Kita menghadapi ancaman ganda: konten tanpa jiwa yang menguasai ruang digital, dan pencipta manusia yang tersisih karena kalah cepat dan kalah murah.

 

Misinformasi: Ketika Fiksi Menyamar Jadi Fakta

VEO3 Generated News

Kekhawatiran tentang deepfake bukanlah hal baru, tetapi Veo 3 membawanya ke level yang jauh lebih canggih. Jika sebelumnya kita butuh aktor untuk memalsukan pidato atau menyisipkan wajah ke dalam video, kini kita hanya butuh ide. Dari sana, AI bisa membuat narasi visual yang terlihat seperti liputan berita sungguhan  lengkap dengan wajah, suara, dan footage pendukung.

Klip dari @maxescu memperlihatkan bagaimana video berita meyakinkan. Bayangkan jika ini digunakan dalam kampanye, propaganda, atau bahkan kasus hukum. Di dunia di mana video adalah bukti paling kuat, kemampuan membuat video palsu yang sempurna berarti batas antara realita dan rekayasa akan benar-benar runtuh.

 

Suara Minoritas di Tengah Kebisingan Mayoritas

Akan selalu ada yang peduli. Para akademisi, kreator independen, jurnalis, dan teknolog etis akan mengangkat suara. Mereka akan berbicara tentang pentingnya transparansi, perlunya regulasi, dan bahaya membiarkan mesin menggantikan narasi manusia. Namun masalahnya bukan pada siapa yang benar, melainkan siapa yang lebih didengar.

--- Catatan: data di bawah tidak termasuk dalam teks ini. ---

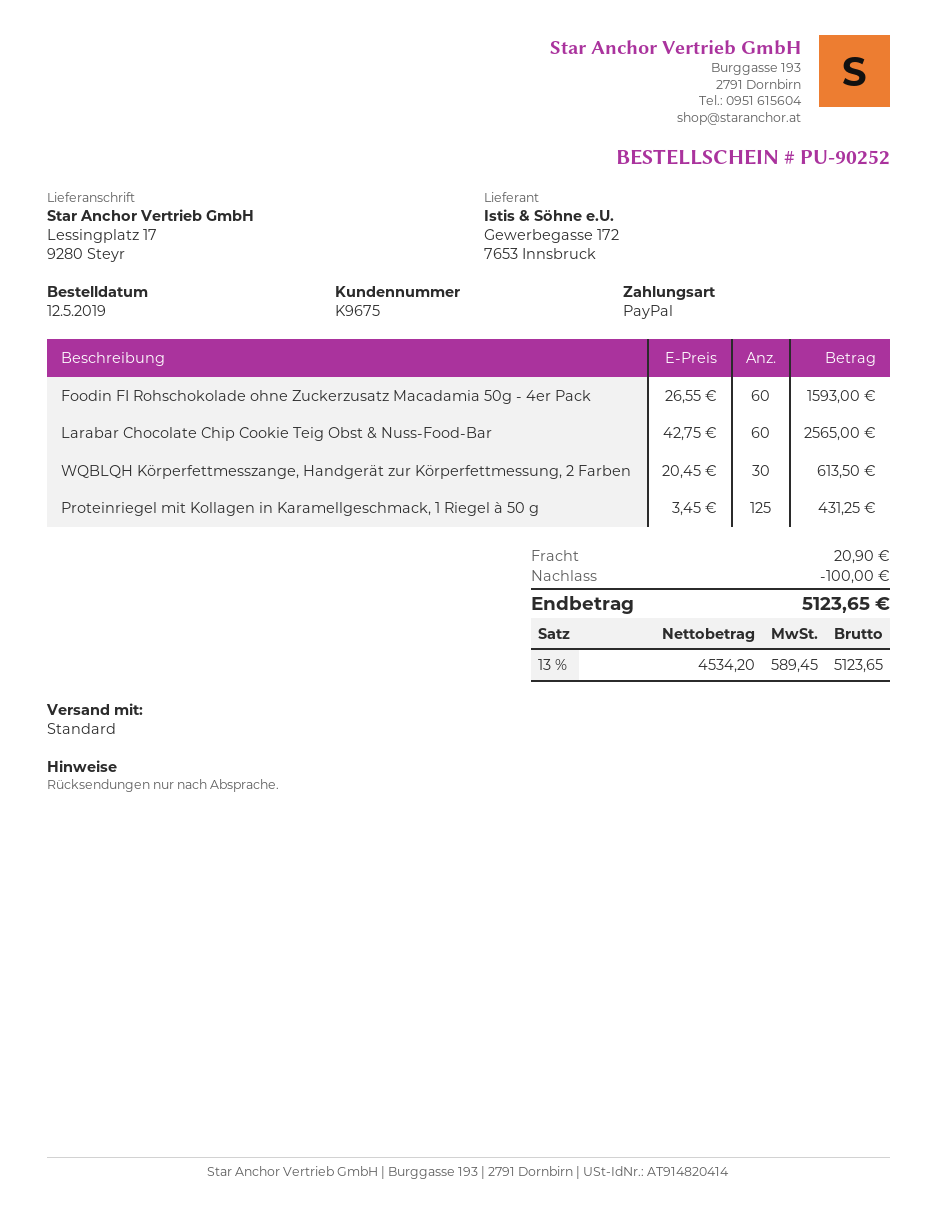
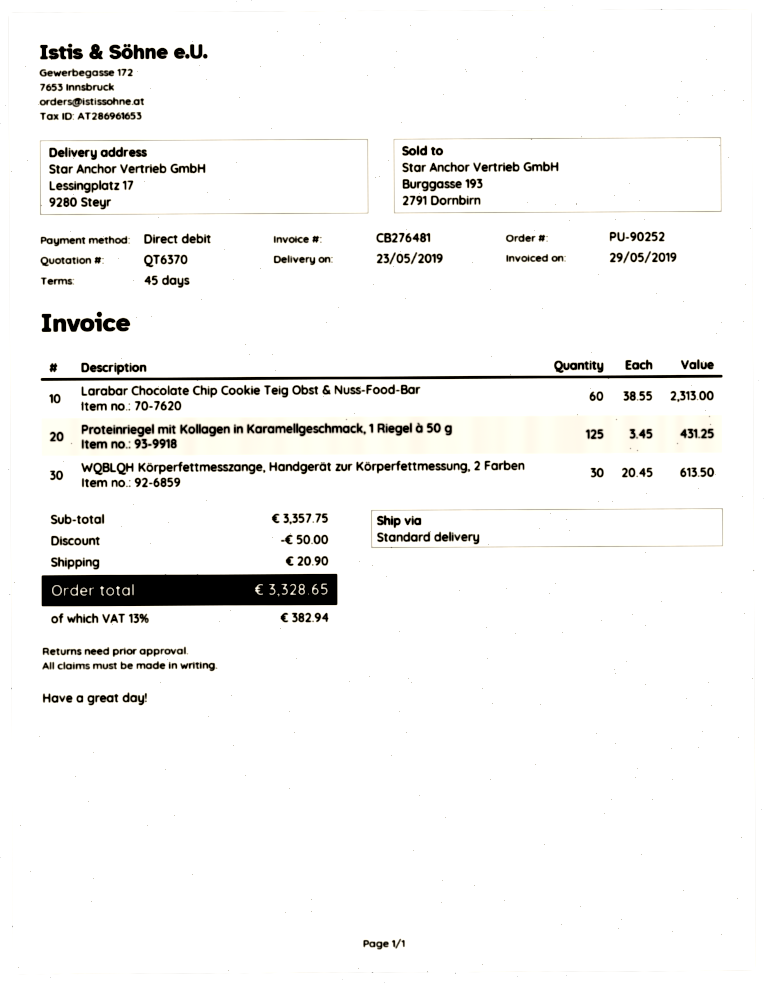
payment method: PayPal -> direct debit
Foodin FI Rohschokolade ohne Zuckerzusatz Macadamia 50g - 4er Pack: 60 x 26.55 = 1593.00 -> none
Larabar Chocolate Chip Cookie Teig Obst & Nuss-Food-Bar: 60 x 42.75 = 2565.00 -> 60 x 38.55 = 2313.00
discount: 100.00 -> 50.00
tax: 13% = 589.45 -> 13% = 382.94
total: 5123.65 -> 3328.65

Di dunia digital, volume mengalahkan substansi. Konten yang etis dan bernuansa akan kalah cepat dari video bombastis yang dihasilkan dalam satu menit oleh AI. Dan ketika publik sudah tidak peduli apakah yang mereka tonton itu nyata atau tidak, suara-suara minoritas itu akan perlahan menghilang di antara feed, swipe, dan autoplay.

 

Akhir Kata: Industri Media Harus Memilih

Veo 3 bukan hanya alat baru. Ia adalah perubahan paradigma. Ia bisa menjadi senjata kreatif terbesar umat manusia, atau justru mesin pembuat ilusi massal. Industri media dan komunikasi kini berdiri di persimpangan: antara eksplorasi tanpa batas, atau kehancuran kredibilitas yang diam-diam menyusup lewat video yang terlalu bagus untuk jadi nyata.